A PREMÊRA VÊIZ DO PROFETA...- Causo Matuto Verídico
Esquecer é uma necessidade, lembra Machado de Assis. Mas, existem fatos, datas, coisas e/ou pessoas que jamais devem ser esquecidos, como diz o poeta Diógenes da Cunha Lima, sob pena de se perder algo de muito valioso. É o causo do Profeta, um ex-empregado de meu pai, lá na Fazenda Pocinhos, em Cabaceiras-PB, que quero excluir do adágio do mestre Machado de Assis. Jamais soube seu nome de batismo, pois para mim era o que menos importava. O mais importante e valioso nêsse indivíduo, além de sua disposição para o trabalho e sua lealdade, era que mesmo trabalhando, de três gestos seus, quatro eram fuleragens; molecagens leves, livres, soltas e cristalinas como as águas de uma vertente. Sua figura “desingonçada” por causa de uma queda que levou ainda no tempo de criança, de carro de boi, já chamava atenção. E quando o peste estava “encangando grilo ou enfiando bufa em cordão” e começava a “cunversá miôlo de quartinha” era um Deus nos acuda... Certa feita, lá no armazém onde os “cassáco” dormiam, passou-se com Profeta o fato que êle me contou quando tomávamos o café da manhã “e papai já tinha se levantado da mesa”:
- Mais Bob, assanoite o peste do Careca, subríin de Antôin Mingau, se acordô agarrado na “correia”, mandando eu pegá no “tróço” qui êle me dava dois conto...
- E tu pegasse, Profeta ?
- Vôte; Nossa Sinhora me defenda!...
- E se êle tivesse te oferecido em vêz de dois, cem conto, tu topava pegá?
- Taí Bob, era bem capaiz d’eu tê me lascado; mode qui cem conto dava prá eu comprá um terreno...
Era assim, a ingenuidade daquele homem rude, nascido no meio do mato, onde como dizia o poeta na música "Riacho do Navio" se nascia, vivia e morria "SEM RÁDIO E SEM NUTIÇA DAIS TERRA CIVILIZADA"...

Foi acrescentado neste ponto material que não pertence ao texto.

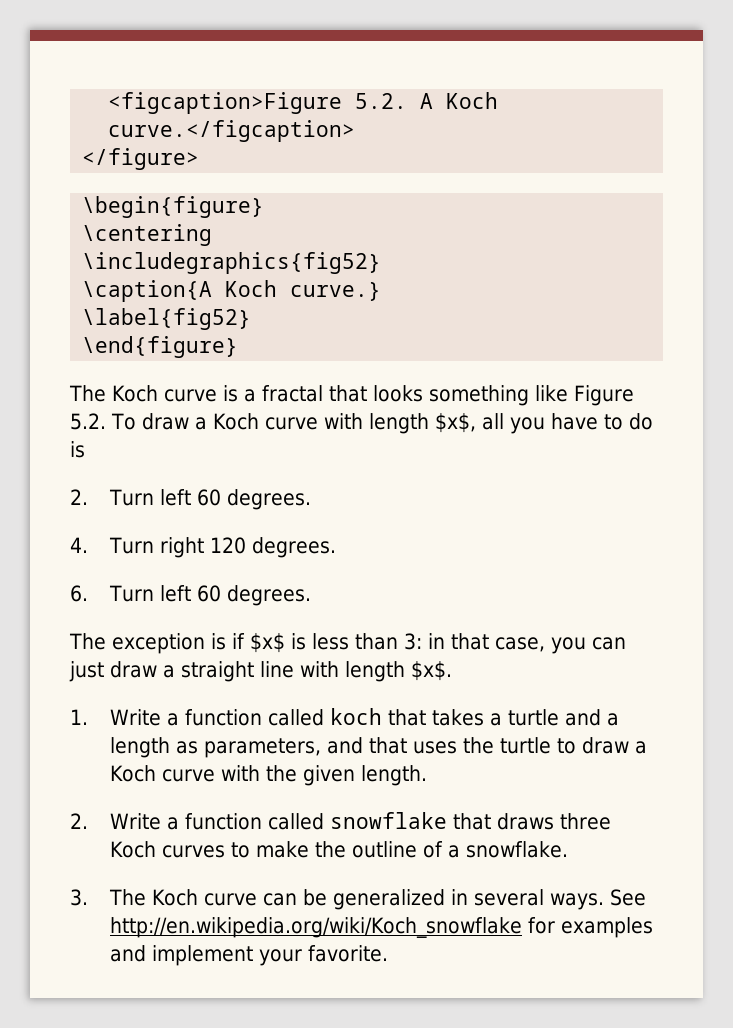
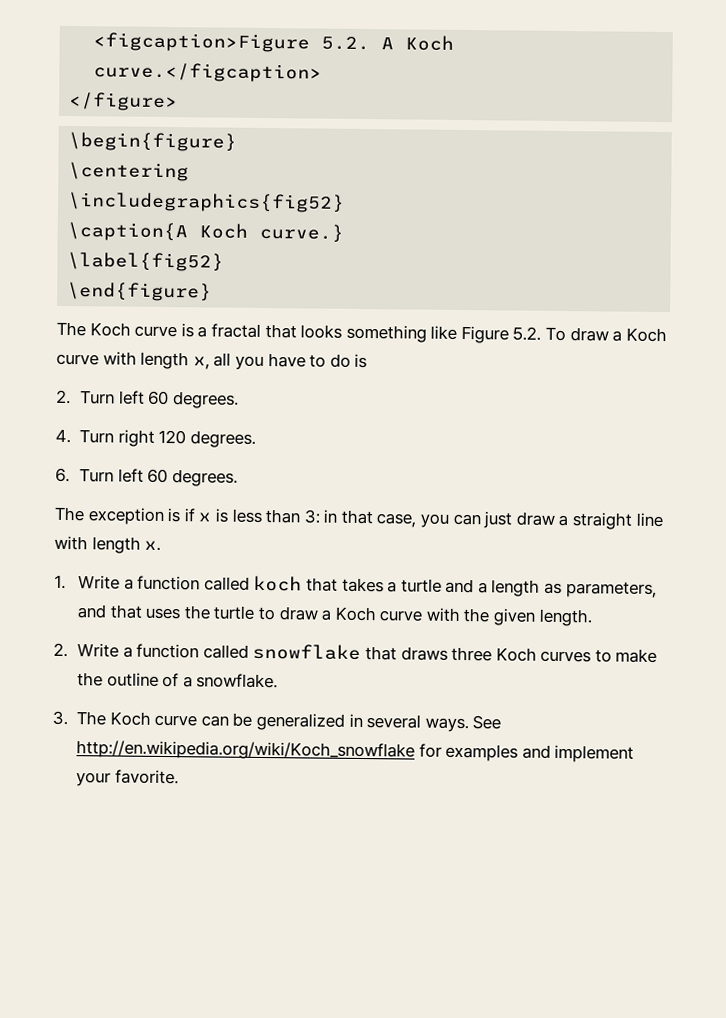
[434,413,476,433] $x$, -> [192,356,210,370] x,
[250,633,285,653] $x$ -> [198,512,212,522] x
[411,661,452,681] $x$. -> [144,540,162,551] x.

Êle mesmo me contou que foi se confessar para fazer a primeira comunhão, ainda rapazinho, quando morava lá p’rás bandas de Barra de Santa Rosa, no brejo paraibano. Já dizia mestre Zé Cavalcante, saudoso escritor paraibano, ex-prefeito da cidade de Patos-PB, de quem fui aluno e sou fiel discípulo, de quem não canso de falar, que Deus, fez o Céu bem longe da terra, para ficar a salvo de muitas almas de indivíduos gerados, nascidos e criados por dentro da fuleragem e a fuleragem por dentro deles...E mesmo assim às vezes não consegue ficar a salvo desses “troço”. Assim era o pároco com o qual o Profeta foi se confessar; que vivia no meio da meninada de sua paróquia, sorrindo com êles e êles com êle. E no cofessionário, o Profeta se ajoelhou muito contrito e solene, enquanto o padre, tentando manter a seriedade que estava muito longe de possuir, lhe encorajava a contar seus pecados “imensamente cabeludos”:
- Diga, meu filho; pode contar tudo!
- Tudo mermo seu pade ? Tem umas coisa qui num dá mode eu contá p’ro sinhô não!
- Pois vamos fazer o seguinte; conte o pecado mais cabeludo que você acha que cometeu. Eu lhe perdoando dele, estou lhe perdoando dos outros; tá bom assim ?
- Tá!
- Pois diga logo o que foi e como foi, que eu já estou é curioso...
- Foi...foi...foi...foi no buraco da venta!
- Buraco da venta de quem, meu filho ? Me diga pelo amor de Deus!
- De uma vaca!
- Ah-Ah-Ah-Ah-Ah-Ah-Ah-Ah-Ah-Ah-Ah-Ah!!!...
A gaitada do padre foi daquela “de estralo”, prá lá de escandalosa, a ponto de espantar os outros fiéis, no que foi advertido pelo próprio Profeta:
- Tá vendo ? O sinhô mandô eu dizê só mode mangá d’eu!
- Não, meu filho; longe de mim, querer mangar de você. Eu estou pensando é no espirro que ela deu:Ah-Ah-Ah-Ah-Ah-Ah-Ah-Ah-Ah-Ah-Ah-Ah-Ah!!!.